Organizations have been transitioning away from legacy, monolithic platforms as these decades-old IT systems bog down management, flexibility, and agility with their tightly entangled components. CIOs have shifted toward building their own web application platforms with a set of best-in-class tools for more flexibility, customizations, and agile DevOps. This choice, however, isn’t right in all circumstances. In fact, it could be locking you into rigid choices, just like a monolithic platform.

Gartner warns that building your own platform is complex, time consuming, and may not save you money. Independently developing, testing, deploying, and scaling your infrastructure requires expertise, agility, and a shift in team responsibilities. One proven way to ensure a robust, flexible, and streamlined solution is to invest in a standardized front-end platform you can build on. Here’s why.

Building distracts from your core business

Companies (e.g., ecommerce businesses) opting to build their own platform will ultimately find themselves focused on the platform instead of their core business—selling their product. Platform development includes design, coding, testing, securing, and deploying. No platform is a fire-and-forget type of affair.

What’s also overlooked is managing the platform’s non-functional requirements (NFR), such as ensuring maintenance, reliability, visibility, etc. Developing a custom platform requires the expertise of top talent. This talent typically prefers to create, not maintain, so this type of talent is difficult to retain. While you can foster the loyalty of your employees by investing in them—it’s never as predictable as paying a fee for an always-available, all-in-one solution.

Platforms offer predictable total cost of ownership

Large IT projects are hard to execute, particularly when in-house staff is often pulled into multiple directions and distracted by other priorities. This can be costly for organizations: A recent study found that 25 to 40% percent of IT projects exceed their budget or schedules by more than 50%.

Modern platforms, like Edgio’s, are built to unify application tools to lower the total cost of ownership, increase efficiencies, and reduce errors. A comprehensive and streamlined solution can save you from overworking your team to deploy new updates on time and under budget.

In-house innovation can lead to lock-in and employee frustration

A Freshworks survey revealed that nine out of 10 employees are frustrated with their workplace technology, and the majority will consider finding a new employer if they are not provided the tools, technology, and information they need to do their jobs.

Custom platforms are usually cobbled together with different tools from multiple vendors, making them difficult to use. The more customized the in-house platform, the more entrenched the company becomes in it.
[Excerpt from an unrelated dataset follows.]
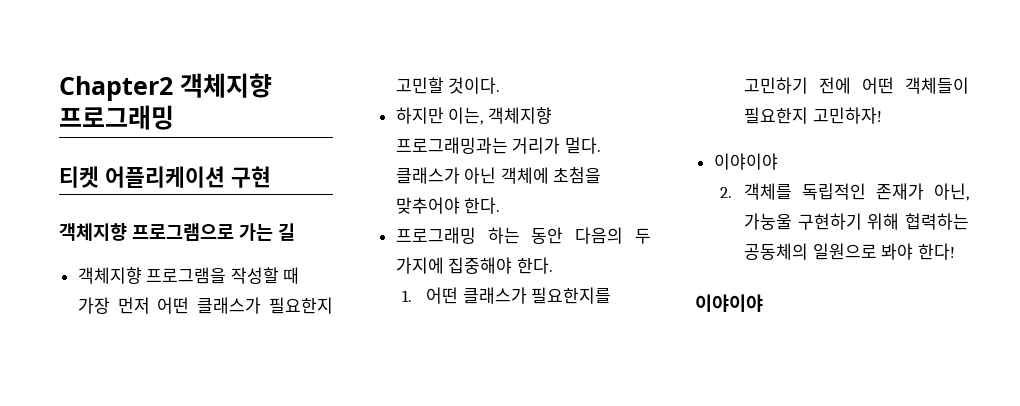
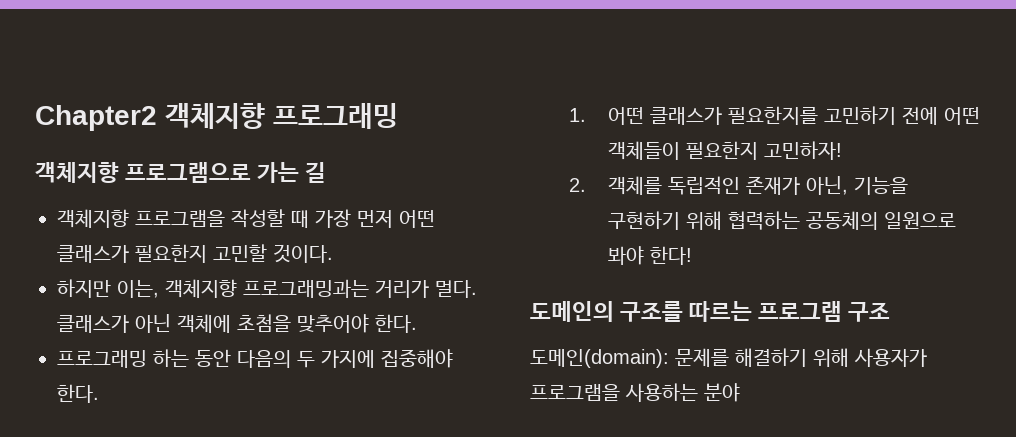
[59,166,271,188] // 티켓 어플리케이션 구현 -> (398, 116) none
[713,153,778,170] // 이야이야 -> (843, 150) none
[744,213,793,230] 가눙울 -> [854,177,909,195] 기능을
[695,294,763,312] 이야이야 -> [530,301,891,322] [530,348,927,368] [530,383,740,402] 도메인의 구조를 따르는 프로그램 구조 // 도메인(domain): 문제를 해결하기 위해 사용자가 프로그램을 사용하는 분야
This limits the ability to adopt new tools, techniques, and technologies to innovate. It’s much like a vendor lock-in with a monolithic platform, but one that was built inside the company.

This, in turn, can cause slower workflows and growing frustration. Over 5,000 DevOps professionals shared details about their processes, and 69% reported wanting more consolidation due to hidden costs, insufficient agility, and the time maintenance takes away from managing security and compliance.

Don’t lose your employees and operational efficiency to ineffective and inefficient tools and workflows.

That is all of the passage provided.